*About this task*.
For every record beneath this instruction, give an exact repetition, omitting images.

*Input records*.
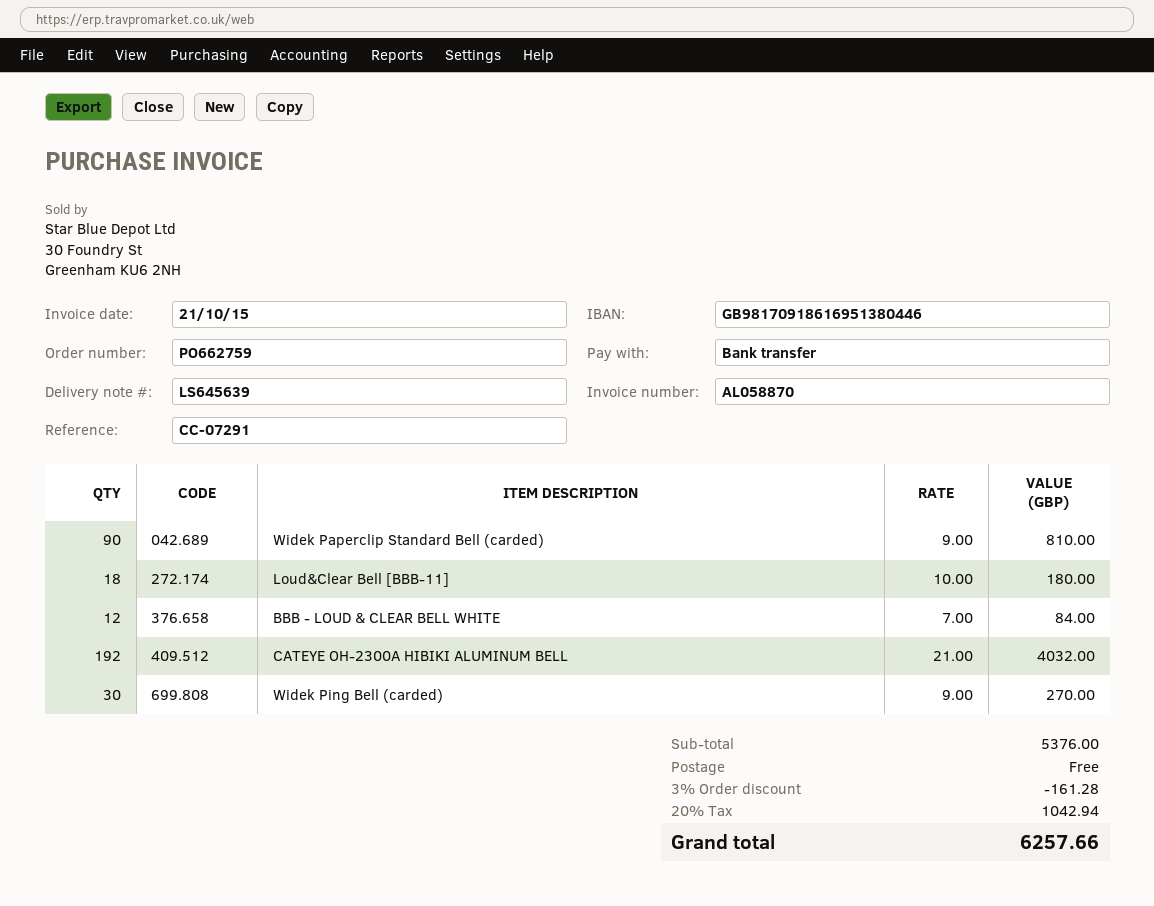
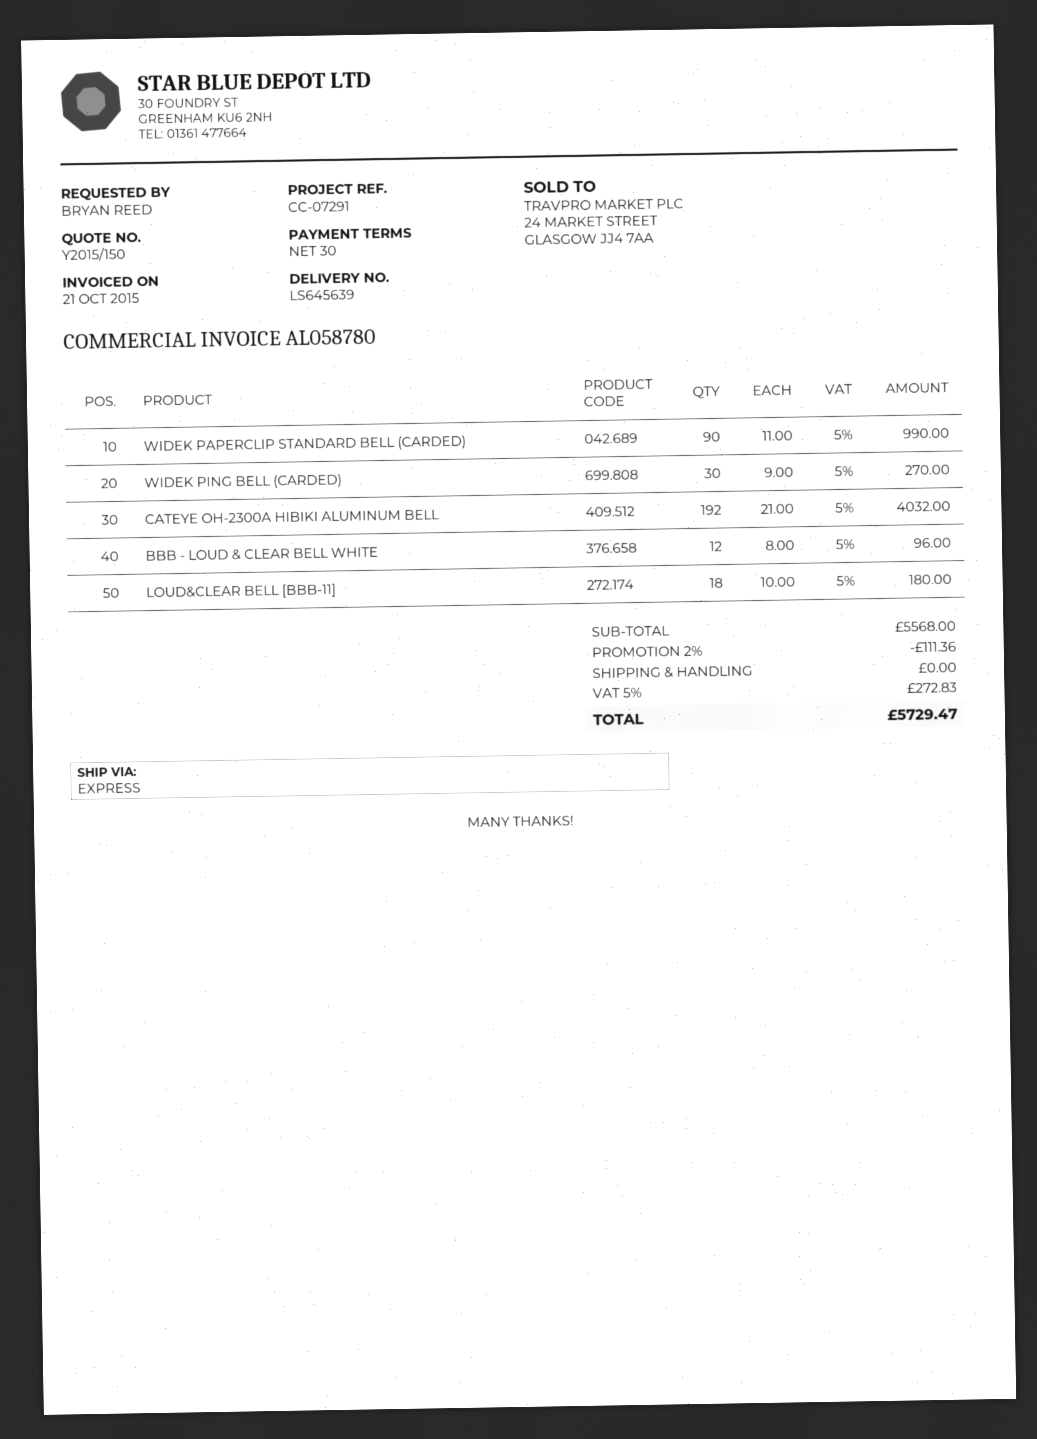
invoice number: AL058870 -> AL058780
Widek Paperclip Standard Bell (carded): 90 x 9.00 = 810.00 -> 90 x 11.00 = 990.00
BBB - LOUD & CLEAR BELL WHITE: 12 x 7.00 = 84.00 -> 12 x 8.00 = 96.00
subtotal: 5376.00 -> 5568.00
discount: 3% = 161.28 -> 2% = 111.36
tax: 20% = 1042.94 -> 5% = 272.83
total: 6257.66 -> 5729.47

*Task solution*.
invoice number: AL058870 -> AL058780
Widek Paperclip Standard Bell (carded): 90 x 9.00 = 810.00 -> 90 x 11.00 = 990.00
BBB - LOUD & CLEAR BELL WHITE: 12 x 7.00 = 84.00 -> 12 x 8.00 = 96.00
subtotal: 5376.00 -> 5568.00
discount: 3% = 161.28 -> 2% = 111.36
tax: 20% = 1042.94 -> 5% = 272.83
total: 6257.66 -> 5729.47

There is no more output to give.